**EXERCISE DETAILS**
What is the count of lines below that include "Sans"? Reply with nothing else.

(DATA SUPPLIED Opens)

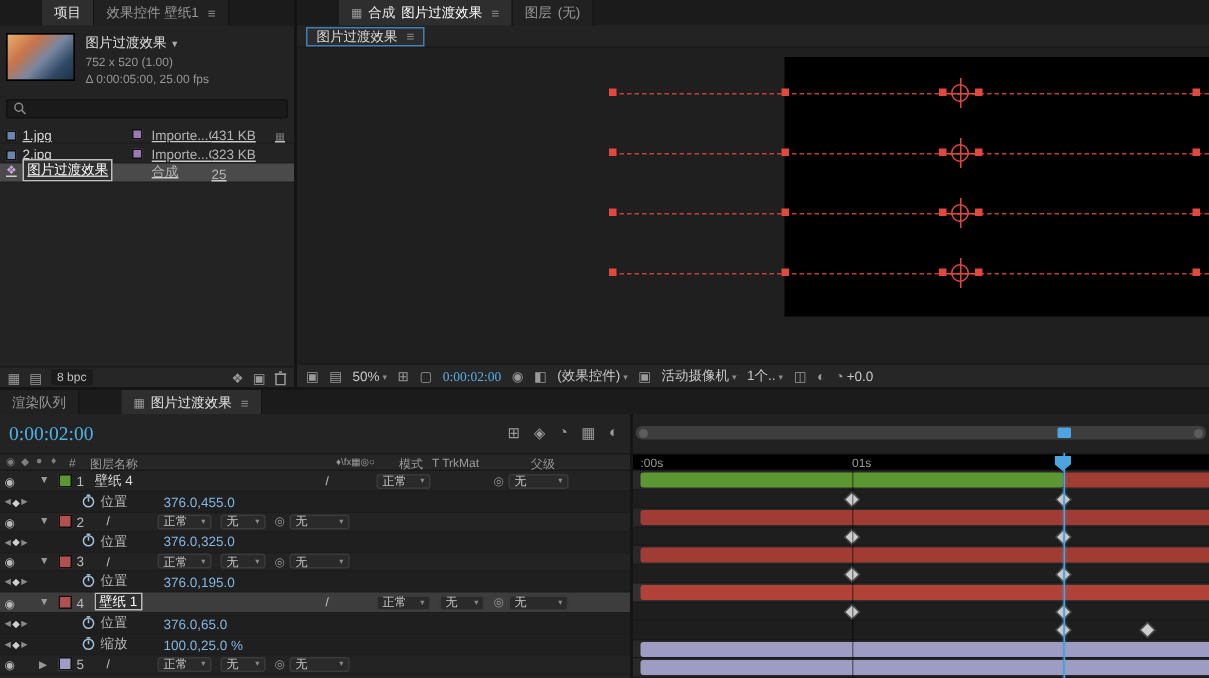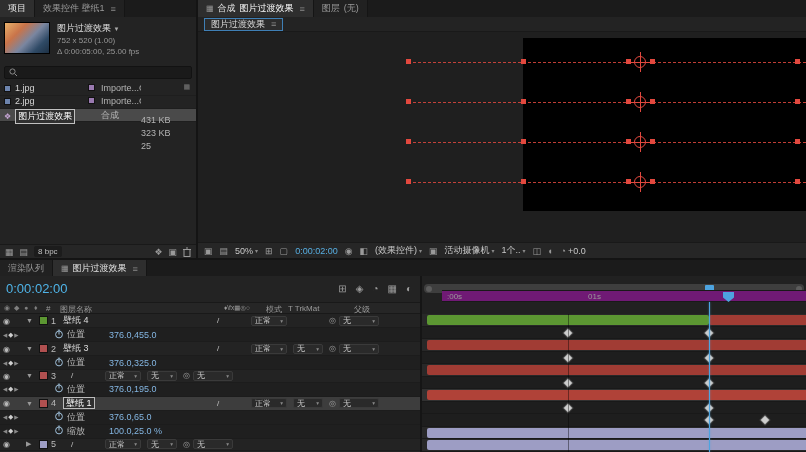--- a/index.html
+++ b/index.html
@@ -1,40 +1,40 @@
 <!DOCTYPE html>
 <html><head>
 <meta charset="utf-8">
 <style>
 *{margin:0;padding:0;box-sizing:border-box;}
 html,body{background:#111;}
 .app{position:relative;width:806px;height:452px;background:#141414;font-family:"Liberation Sans",sans-serif;font-size:9px;color:#ccc;overflow:hidden;}
-.mono{font-family:Liberation Sans, sans-serif;}
+.mono{font-family:Liberation Serif, serif;}
 
 
 .tabbar{height:17px;background:#1b1b1b;display:flex;align-items:stretch;}
 .tab{display:flex;align-items:center;gap:4px;padding:0 8px;color:#9a9a9a;background:#212121;border-right:1px solid #151515;white-space:nowrap;}
-.tab.active{background:#2e2e2e;color:#e4e4e4;}
+.tab.active{background:#2e2e2e;color:#e4e4e4;margin-left:28px;}
 .menu-ic{color:#8a8a8a;font-size:9px;margin-left:2px;}
 .tab-ic{color:#9a9a9a;font-size:8px;}
 
 
 .project-panel{position:absolute;left:0;top:0;width:196px;height:258px;background:#232323;}
 .pprev{position:relative;height:44px;}
 .thumb{position:absolute;left:4px;top:5px;width:46px;height:32px;border:1px solid #000;
  background:linear-gradient(135deg,#e8b06a 0%,#c9744a 30%,#7a86a0 55%,#2f4a66 78%,#1d3044 100%);}
 .pmeta{position:absolute;left:57px;top:6px;line-height:11px;}
 .pmeta .t1{color:#e0e0e0;}
 .pmeta .t1 .ca{font-size:6px;color:#aaa;}
 .pmeta .t2,.pmeta .t3{color:#979797;font-size:8px;}
 .psearch{position:relative;margin:5px 4px 4px 4px;height:13px;background:#1a1a1a;border:1px solid #121212;border-radius:2px;display:flex;align-items:center;padding:0 4px;gap:4px;}
 .phead{position:relative;height:13px;background:#2a2a2a;border-top:1px solid #191919;border-bottom:1px solid #191919;color:#9a9a9a;font-size:8px;}
 .phead span{position:absolute;top:2px;}
 .prows{position:relative;}
-.prow{display:flex;align-items:flex-start;height:13px;border-bottom:1px solid #1e1e1e;}
+.prow{display:flex;align-items:flex-end;height:13px;border-bottom:1px solid #1e1e1e;text-decoration:underline;}
 .prow.selrow{background:#4a4a4a;}
 .p-name{width:88px;display:flex;align-items:center;gap:4px;padding-left:4px;overflow:hidden;white-space:nowrap;color:#d6d6d6;}
 .p-tico{width:13px;}
 .p-type{width:40px;color:#b4b4b4;overflow:hidden;white-space:nowrap;}
 .p-size{width:36px;color:#b4b4b4;margin-top:32px;}
 .p-x{flex:1;color:#787878;font-size:7px;text-align:right;padding-right:6px;}
 .sq{display:inline-block;width:7px;height:7px;border:1px solid #111;}
 .sq.b{background:#6d84ad;}
 .sq.p{background:#9a7ab0;}
 .cico{color:#c7a6d6;font-size:8px;}
@@ -99,21 +99,21 @@
 .sw-ic{margin-left:24px;width:13px;}
 .plabel{width:42px;color:#b8b8b8;}
 .pvalue{color:#84b6e2;}
 
 .tl-right{position:absolute;left:420px;top:0;right:0;height:100%;background:#212121;border-left:2px solid #151515;}
 .tnav{position:absolute;top:8px;left:2px;right:2px;height:9px;background:#3e3e3e;border-radius:4px;}
 .tnav::before,.tnav::after{content:"";position:absolute;top:1.5px;width:6px;height:6px;border-radius:50%;background:#5c5c5c;}
 .tnav::before{left:2px;}
 .tnav::after{right:2px;}
 .tnav-notch{position:absolute;left:281px;top:1px;width:9px;height:7px;background:#4da4e0;border-radius:1px;}
-.truler{position:absolute;top:14px;left:0;right:0;height:12px;background:#701a75;border-top:1px solid #191919;border-bottom:1px solid #191919;margin-left:20px;}
+.truler{position:absolute;top:26px;left:0;right:0;height:12px;background:#000000;border-top:1px solid #191919;border-bottom:1px solid #191919;}
 .rlab{position:absolute;top:1px;color:#9a9a9a;font-size:8px;}
 .cti{position:absolute;left:281px;top:1px;width:11px;height:10px;background:#4da4e0;clip-path:polygon(0 0,100% 0,100% 55%,50% 100%,0 55%);}
 .tr-rows{position:absolute;left:0;top:38px;right:0;bottom:0;display:flex;flex-direction:column;overflow:hidden;}
 .trr{position:relative;flex:0 0 12.5px;border-bottom:1px solid #191919;background:#282828;z-index:1;}
 .trr.prp{background:#1e1e1e;}
 .trr.selr{background:#313131;}
 .bar{position:absolute;top:1px;height:10px;border-radius:2px;z-index:1;}
 .kf{position:absolute;top:3px;width:6px;height:6px;background:#cdcdcd;transform:rotate(45deg);z-index:3;box-shadow:0 0 0 1px #4a4a4a;}
 .grid{position:absolute;top:0;bottom:0;width:1px;background:rgba(0,0,0,.4);z-index:2;}
 .phline{position:absolute;left:287px;top:26px;bottom:0;width:1px;background:#4da4e0;box-shadow:0 0 2px rgba(77,164,224,.8);z-index:6;}
@@ -356,21 +356,20 @@
                   <line x1="3.8" y1="1.2" x2="6.2" y2="1.2" stroke="#9fc0da" stroke-width="1"></line>
                 </svg></span>
               <span class="plabel">位置</span>
               <span class="pvalue">376.0,455.0</span>
             </div>
             <div class="tlr lay">
               <span class="c-av"><span class="eye">◉</span></span>
               <span class="c-tw">▼</span>
               <span class="c-label" style="background:#b05050"></span>
               <span class="c-num">2</span>
-              <span class="c-namew"><span class="nm">壁纸 3</span></span>
               <span class="c-sw">/</span>
               <span class="c-dd c-mode">
                 <span>正常</span>
                 <span class="ca">▾</span>
               </span>
               <span class="c-dd c-trk">
                 <span>无</span>
                 <span class="ca">▾</span>
               </span>
               <span class="c-par">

(DATA SUPPLIED Closes)

**TASK RESULT**
2